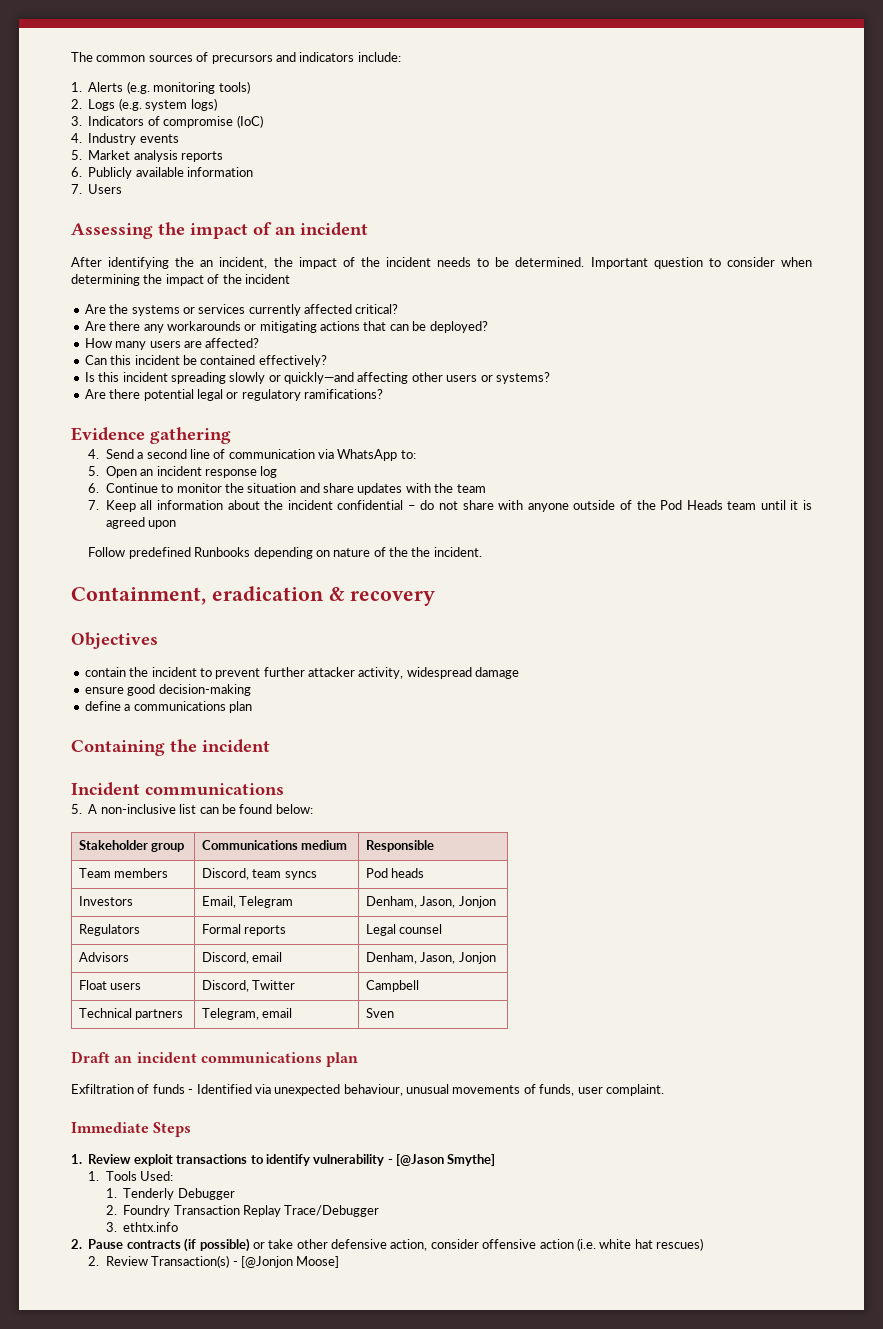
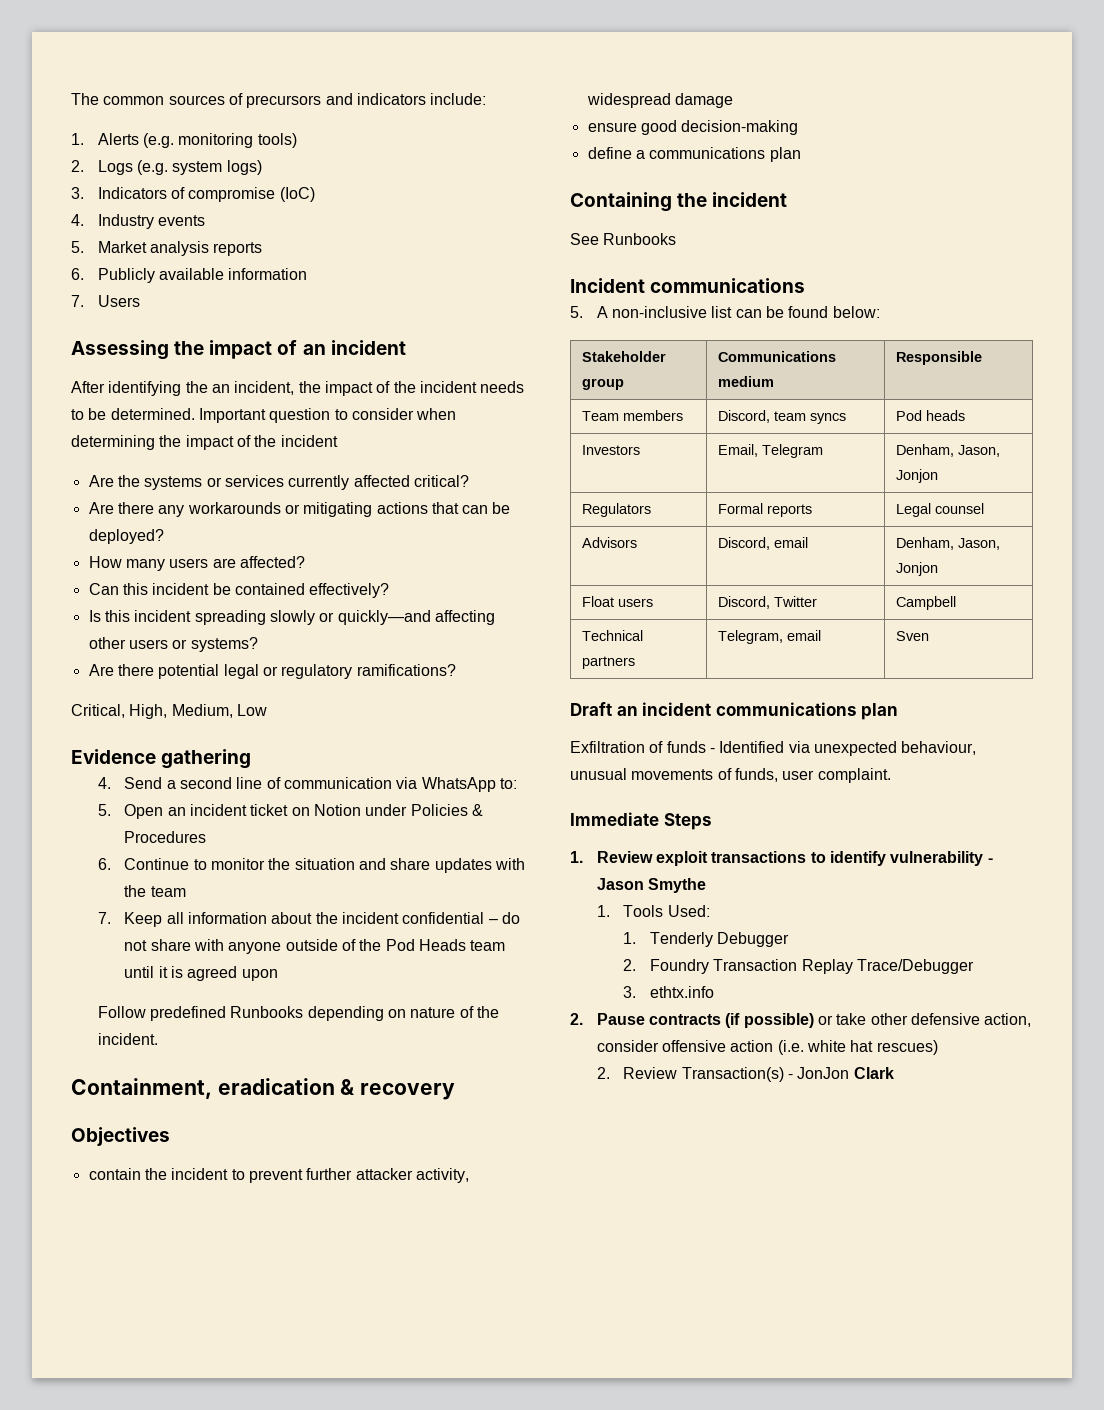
(383, 394) none -> [71,704,267,719] // Critical, High, Medium, Low
[204,466,278,478] response log -> [250,804,483,816] [124,831,207,843] ticket on Notion under Policies & Procedures
[411,547,431,557] the -> (499, 1012) none
(270, 746) none -> [570,233,677,245] // See Runbooks
[396,1154,496,1166] [@Jason Smythe] -> [596,878,707,893] Jason Smythe
[240,1256,340,1268] [@Jonjon Moose] -> [797,1067,894,1079] JonJon Clark

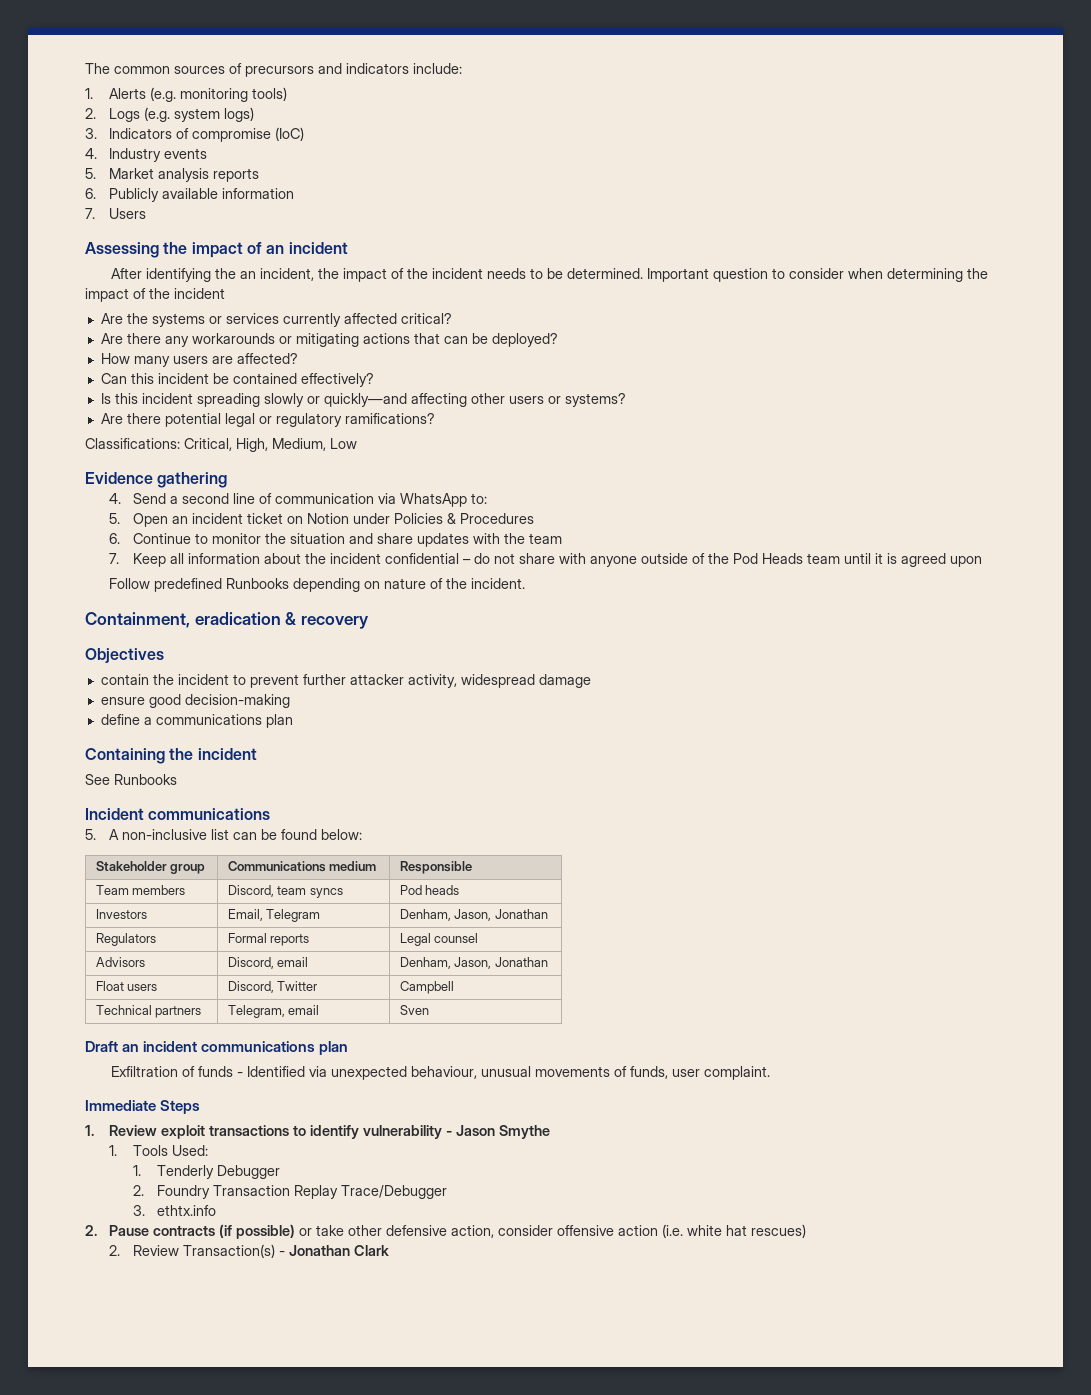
(456, 670) none -> [85,438,180,449] Classifications:
[895,469,938,483] Jonjon -> [494,909,548,919] Jonathan
[895,562,938,576] Jonjon -> [494,957,548,967] Jonathan
[797,1067,850,1079] JonJon -> [288,1245,350,1256] Jonathan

> _Task statement_: Lines containing the string "none" are the ones to copy from the entries above.

> _Response area_:
(383, 394) none -> [71,704,267,719] // Critical, High, Medium, Low
[411,547,431,557] the -> (499, 1012) none
(270, 746) none -> [570,233,677,245] // See Runbooks
(456, 670) none -> [85,438,180,449] Classifications:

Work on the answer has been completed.